← All posts

npm and pnpm Introduce Staged Package Publishing

Staged publishing lets you upload to the registry, verify, then promote — reducing supply-chain blast radius. Plus pnpm 11.3 trustLockfile and npm 12 prerelease.

Tags
NewsNode.jssecurity
Contents

In brief

npm and pnpm rolled out staged publishing: a version lands on the registry in a draft-like state, gets verified, then promotes to default install resolution. JavaScript Weekly #787 frames it as a supply-chain response — fewer chances a broken or malicious tarball spreads worldwide within minutes of npm publish.

What happened

Classic npm publish makes a version immediately resolvable. Anyone on ^1.2.0 can fetch the tarball seconds after upload. A CI mistake, stolen token, or malicious maintainer action scales faster than humans can yank the release.

Staged publishing inserts a gate. The package is visible for targeted testing — direct version installs, internal pipelines, checksum checks, consumer smoke tests — before it becomes the default answer for semver ranges. For monorepos and compliance-heavy teams, it resembles blue-green deploy more than one-shot upload.

Around the same ecosystem news in issue #787:

  • pnpm 11.3 — trust policies via trustLockfile, new package-management commands;
  • npm 12.0 — prerelease with expanded registry capabilities;
  • periphery: Firefox 151 adds Web Serial, Storybook 10.4 improves TanStack React and complex app setups.

Staged publishing is the central supply-chain signal; the rest is weekly context.

Why it matters

npm attacks are familiar: typosquatting, maintainer takeover, malicious postinstall scripts. Defenses include lockfiles, npm audit, provenance, and delayed major upgrades. Staged publishing targets a different gap — the window between publish and mass consumption.

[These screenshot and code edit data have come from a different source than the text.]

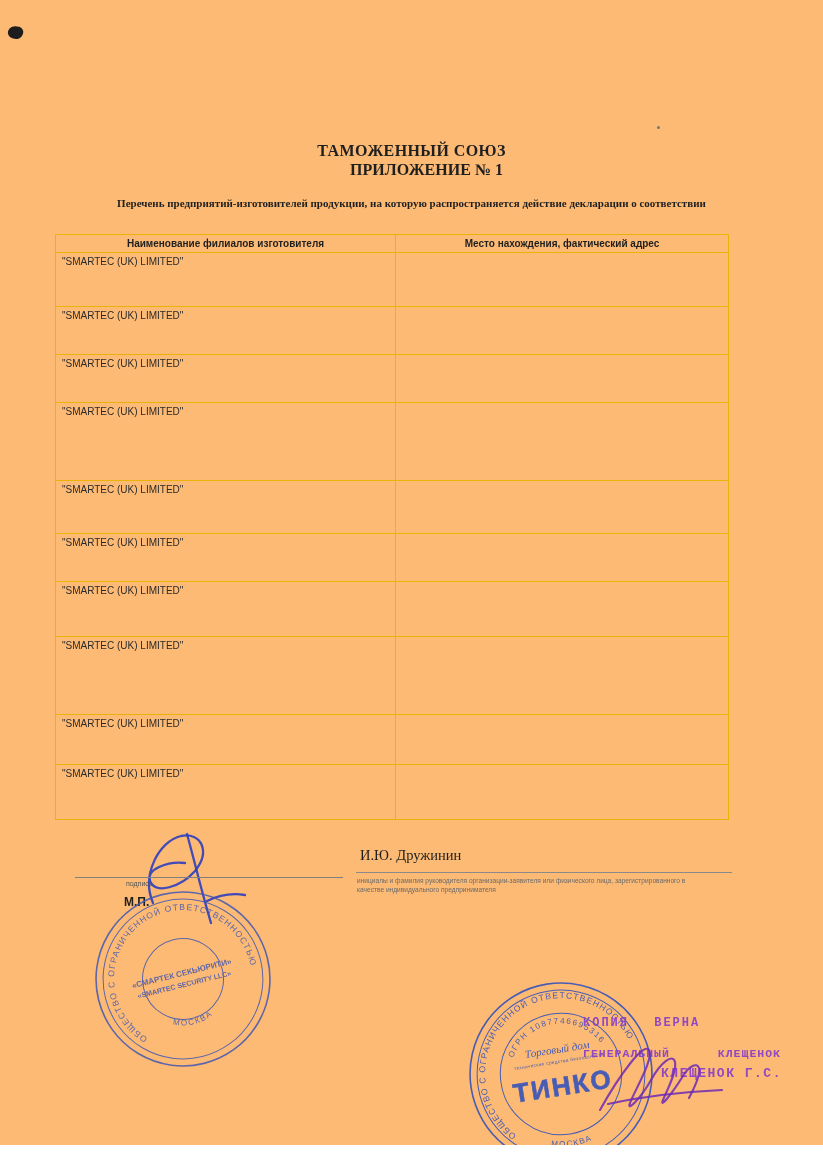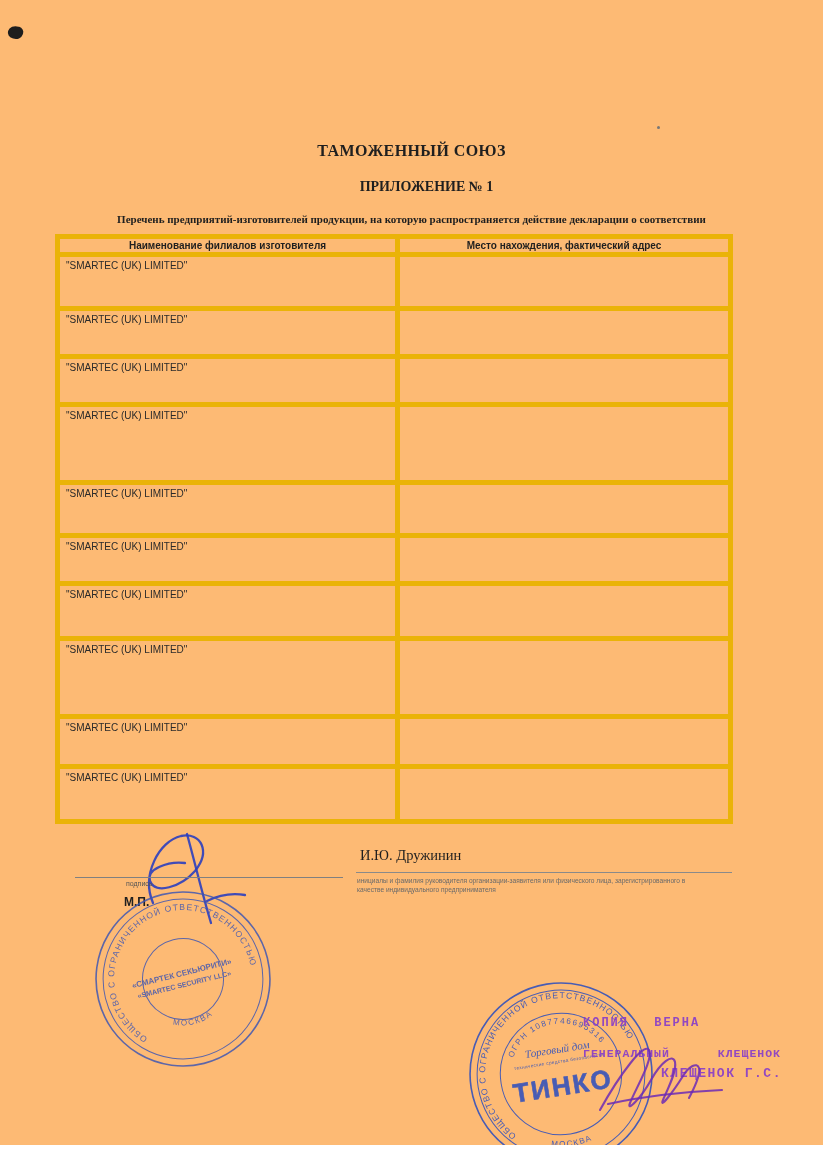--- a/index.html
+++ b/index.html
@@ -11,30 +11,30 @@
   }
   
   .ink-blot { position:absolute; left:8px; top:26px; width:15px; height:13px;
     background:#1d1d1d; border-radius:60% 40% 55% 45%; transform:rotate(18deg); }
   .speck { position:absolute; left:657px; top:126px; width:3px; height:3px;
     background:#777; border-radius:50%; }
 
   
   .doc-header { position:absolute; top:142px; left:0; width:100%; text-align:center; }
   .h-line1 { font-size:16px; font-weight:bold; letter-spacing:.4px; }
-  .h-line2 { font-size:14px; font-weight:bold; margin-top:19px;padding-left:30px; }
+  .h-line2 { font-size:16px; font-weight:bold; margin-top:1px;padding-left:30px; }
   .h-line3 { font-size:13.5px; font-weight:bold; margin-top:4px; }
   .h-line4 { font-size:11px; font-weight:bold; width:630px; margin:17px auto 0;
     line-height:1.3; }
 
   
   .tbl-wrap { position:absolute; left:55px; top:234px; }
   table { border-collapse:collapse; table-layout:fixed; width:673px;
     font-family:"Liberation Sans", sans-serif; }
-  th, td { border:5px solid #eab308; }
+  th, td { border:1px solid #eab308; }
   th { font-size:10px; font-weight:bold; text-align:center; height:18px; padding:1px 4px; }
   td { font-size:10px; vertical-align:top; padding:3px 6px; color:#2a2a2a; }
   col.c1 { width:340px; } col.c2 { width:333px; }
   .row-0 td{height:54px}.row-1 td{height:48px}.row-2 td{height:48px}
   .row-3 td{height:78px}.row-4 td{height:53px}.row-5 td{height:48px}
   .row-6 td{height:55px}.row-7 td{height:78px}.row-8 td{height:50px}
   .row-9 td{height:55px}
 
   
   .sig-line { position:absolute; left:75px; top:877px; width:268px; border-top:1px solid #808080; }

If the registry supports a pause, security and release engineers gain time:

Phase What staging enables
Pre-promote Install only by explicit version/channel, not floating ranges
Verification Consumer CI, tarball size checks, scanning
Post-promote Normal semver resolution for everyone

It does not replace maintainer 2FA or fix a compromised laptop, but it shrinks blast radius for mistaken releases.

In practice

  1. Read npm/pnpm docs — exact staged publish/promote CLI may differ; document in your internal runbook.
  2. Wire CI — after staged publish, run integration tests on dependent services; promote only on green.
  3. pnpm trustLockfile — align with who may enter the lockfile without manual approval.
  4. Downstream consumers — pin versions and consider update delays on critical paths instead of chasing freshest ranges.
  5. npm 12 prerelease — exercise on a staging registry before moving production publish pipelines.

Staged publishing may feel heavy for tiny OSS libs; for packages with millions of weekly downloads it is a sensible layer after provenance.

Takeaway

Staged publishing treats npm releases as production deploys, not a checkbox after merge. Together with pnpm trust policies and npm 12 maturity, the ecosystem moves toward a more controlled supply chain. Add a staged step to your release checklist while it is optional — enterprise consumers will expect it soon.